(blog.nj.com) He wants to improve this community along Newark’s Highland Avenue, but he’s fighting a trifling, anonymous group of folk who want their community to be buck wild and wide open.

“I don’t get it,” Lewis said. “I’ve given up on trying to understand it.”

The 34-year-old Wall Street security analyst moved to Newark two years ago from New York, thinking the city was on the move and could undergo change like Harlem and sections of Brooklyn where he has lived. He figured Newark was on the same pace, that he would be part of the renaissance by investing in a home. It just hasn’t gone the way he expected, especially on Highland. You’d think Lewis would be embraced for wanting a nice place to live, but instead he is considered a snitch for calling the cops about speeding cars and drug houses. They damn him if the city’s department of neighborhood services board up abandoned homes. Sweep the street, as he has done, and they think this newcomer is naive and crazy. He’s been frowned upon just for asking people to curb their dog.

“For that, I get flack,” he said. “I’m trying to change this area. I didn’t move out here to do this. I just want to have peace.”

In huge black letters, they spray painted his name and address last month on the side of an abandoned house, surrounding it with racial obscenities. There was the “N” word, then the curse that begins with the letter “F.” One sloganeer wrote “snitch rat jerk” on the same house. In June, “black dog go back home to Africa” was spray painted on the sidewalk with an arrow pointing to his house.

Newark police are investigating, but haven’t caught anyone yet. Flyers have been posted around the black and Latino neighborhood to make residents afraid of Lewis: He’s an informant, a prosecutor, a fraud. Don’t open your door if he knocks. In some cases, the fear campaign has worked. Residents said neighbors had their car windows smashed and were told such harassment would continue for anyone associating with Lewis.

“People don’t want to change,” said Nelson Abrew, a resident on the street. “They are used to things being the same way.” (more…)

Two things first~

My hat goes off to The Star-Ledger for doing this story. I have seen scenarios like this for years, but never have I actually seen it covered in a newspaper.

My hat also goes off to this brutha for at least trying to do something to improve that community.

While I completely hear this brutha when he says that he is trying to change that area, people have to want to change.
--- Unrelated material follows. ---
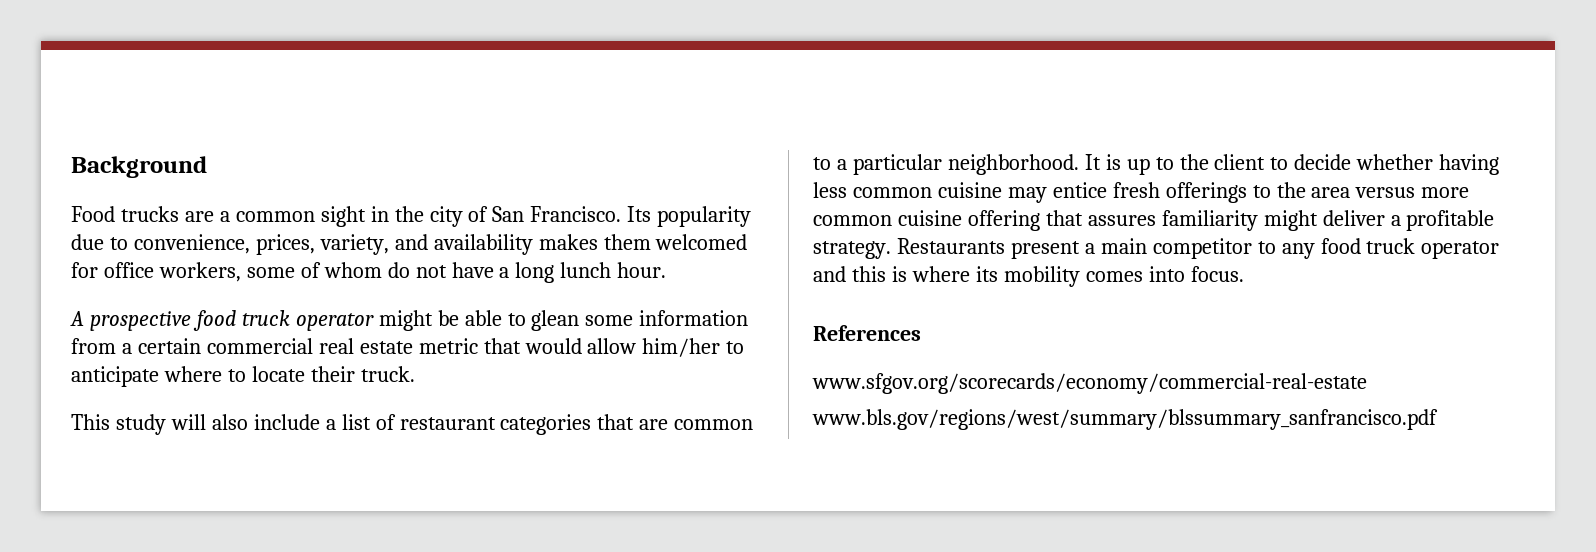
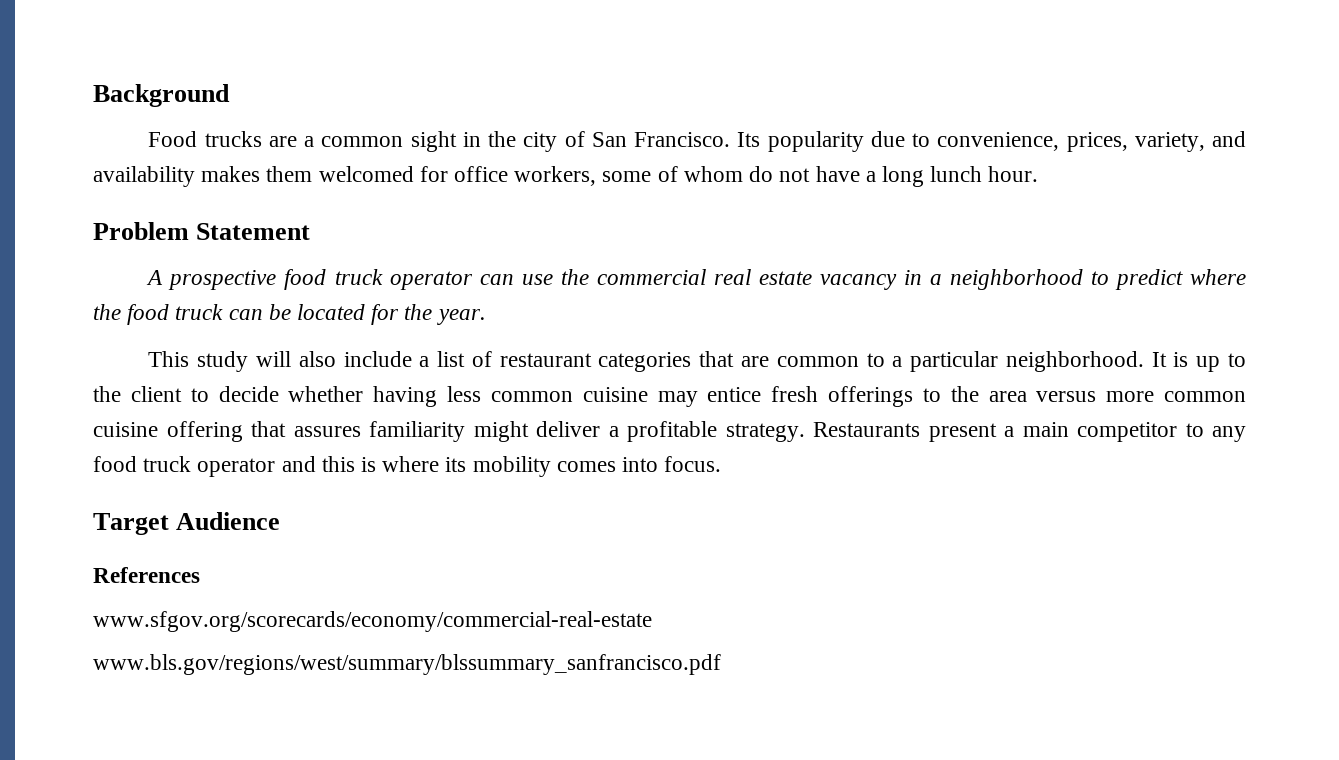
(667, 270) none -> [93,222,311,240] // Problem Statement
[378,310,749,331] [71,338,745,357] [71,366,415,387] might be able to glean some information from a certain commercial real estate metric that would allow him/her to anticipate where to locate their truck. -> [479,269,1246,290] [93,304,486,325] can use the commercial real estate vacancy in a neighborhood to predict where the food truck can be located for the year.
(1244, 274) none -> [93,512,281,535] // Target Audience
This is exactly why I just shake my head anytime I hear about the latest web-driven boycott to shut down certain shows, movies or channel because to the outraged, it portrays Blacks in a negative light. Getting a show off the air isn’t going to help Black people one bit. Sure, it may give YOU some relief that Mr. Charlie isn’t going to see our foolishness. But the truth is that A. Mr. Charlie already knows about our foolishness just as he is aware of the foolishness in his own community. B. The sad truth is that what you define as “foolishness” is entertainment to someone else. There are many people in the Black community who have an appetite for raunchy/violent/derogative videos, music and other forms of entertainment. Deal with it!  Anybody can get a show canceled, but how many are willing to do the hard work to help people see that there is more to life than foolishness? You can’t give them that desire to improve themselves, but someone has to be willing to show them the alternative. It is easy to blame a bunch of White corporate executives for helping to produce Black foolishness on parade. But how many are willing to get with those Black “fools” and help them see that there is a better way? Even when they are not welcoming your “help” with open arms. Can you still love your own people even when they don’t want to change in the way you think they should change?

Still don’t understand? Here’s an example.

Before the internet, porn was something that was exclusively sold in an adult book store or behind the counter at your local 7-Eleven. Church groups would oftentimes stage protests in front of adult book stores hoping that it would be enough to shut down the establishment. Sometimes it did. Most of the time, it didn’t. When the internet came along, the porn industry grew despite all the attacks from the evangelical community. Why? Because very little was being done in the church to do the dirty work of helping people who were struggling with porn addiction.

It’s easy to focus on symbolic gestures. But that can never be a substitute for addressing the deeper issues. To do that oftentimes requires a lot of hard work, lots of rejection, lots of grief, humility–all the stuff that does not provide the euphoric feeling one may get after getting a show canceled.

This brutha is doing the grunt work for change. Not too many people are willing to do that.